Beaten back two years in a row, Gov. Doug Ducey may take another try at enacting legislation to allow parents and school officials to ask judges to take guns away from people who are a danger to themselves or others.

“We thought it was good policy then,” press aide C.J. Karamargin told Capitol Media Services Wednesday in the wake of the shooting in Texas that left 19 students and two teachers dead.

“We still do,” he said. “And we remain committed to measures to increase school safety.”

Ducey did manage to get his plan out of the Senate in 2018 by agreeing to dilute some of the provisions, only to have the House refuse to take it up.

A subsequent bid in 2019 fared no better. And Ducey has not brought it up since amid opposition from the fellow Republicans who control both the House and Senate.

“Politics intervened,” the governor told Capitol Media Services at the time.

But Karamargin said his boss never has completely given up on the idea.

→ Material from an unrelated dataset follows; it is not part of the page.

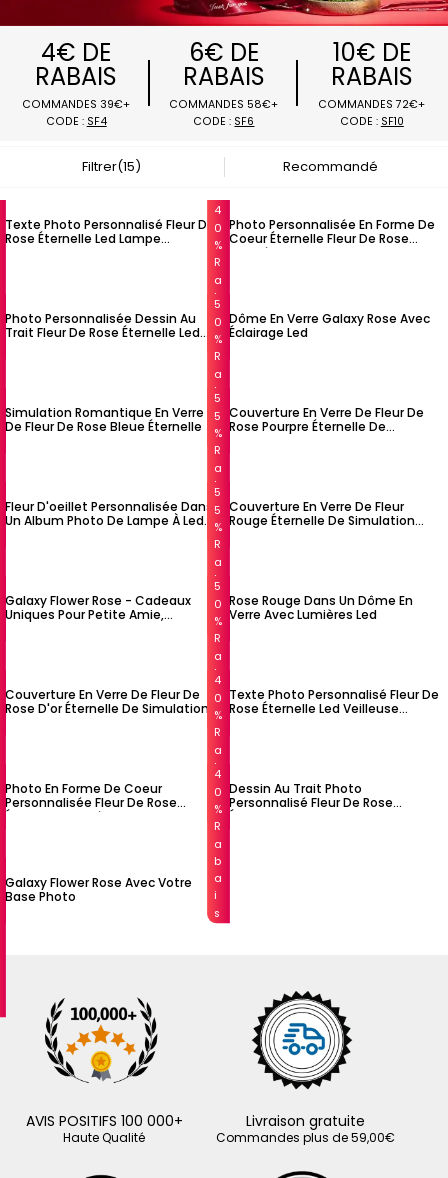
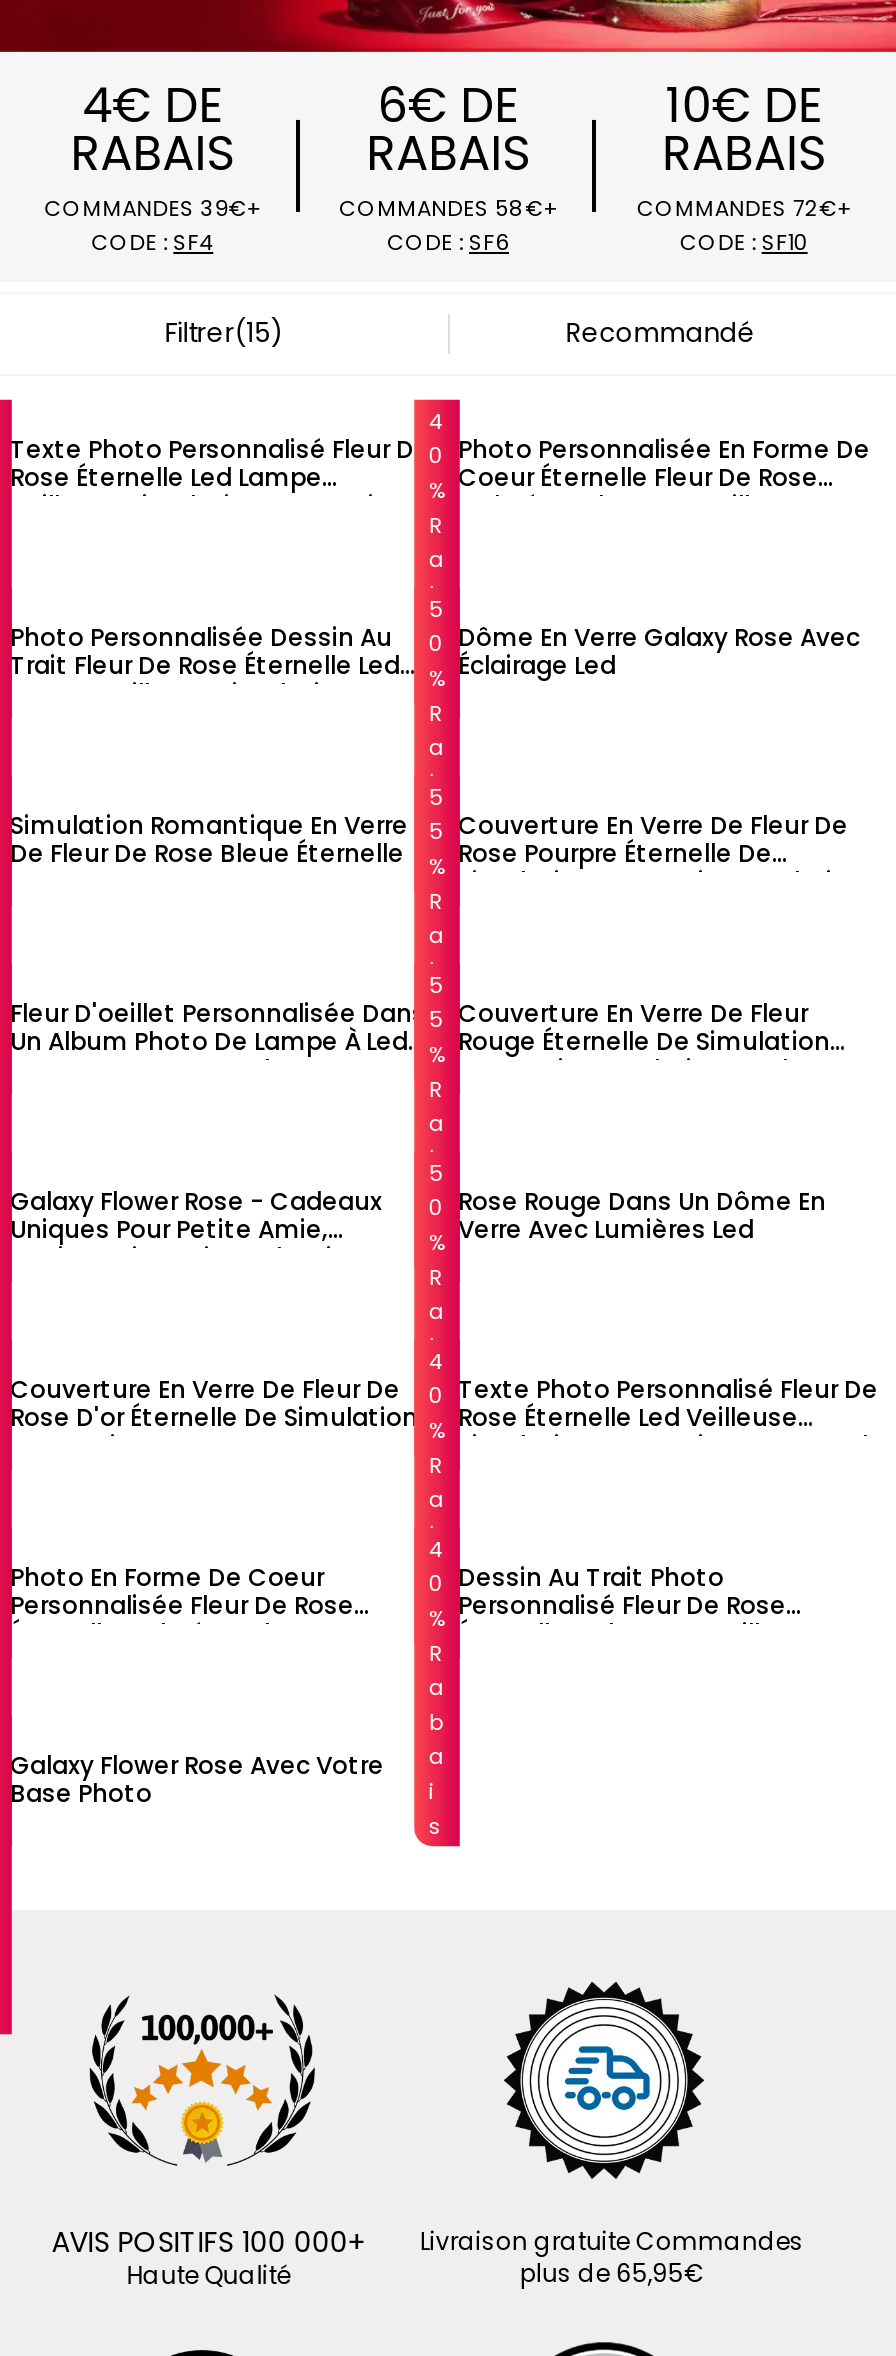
- Livraison gratuite
- Commandes plus de 59,00€
+ Livraison gratuite Commandes
+ plus de 65,95€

“We thought then, and still do, it was a common-sense plan that protects the Second Amendment rights for law-abiding citizens while keeping guns out of the hands of dangerous individuals who are a lethal threat,” he said.

The current legislative session is at a point where new policy bills are not supposed to be introduced.

In fact, the session should have wrapped up a month ago. But lawmakers remain at the Capitol because they have yet to approve a spending plan for the new fiscal year that begins July 1.

But Ducey has the constitutional power to call lawmakers into a special session — even one that runs concurrently with the regular session – to address specific issues. And Karamargin said he will not rule that out, saying a decision is “undetermined at this time.”

Any bill the governor would ask be enacted would go to a highly divided legislature.

In a floor speech Wednesday, Senate Minority Leader Rebecca Rios, D-Phoenix, said the reason children were murdered in Texas is directly attributable to the lack of action by not just Republicans in the U.S. Senate on gun-reform legislation but also “by state legislatures just like ours that refuse to act to end the gun violence epidemic in this country but rather send a nicely packaged ‘thought and prayers’ message.”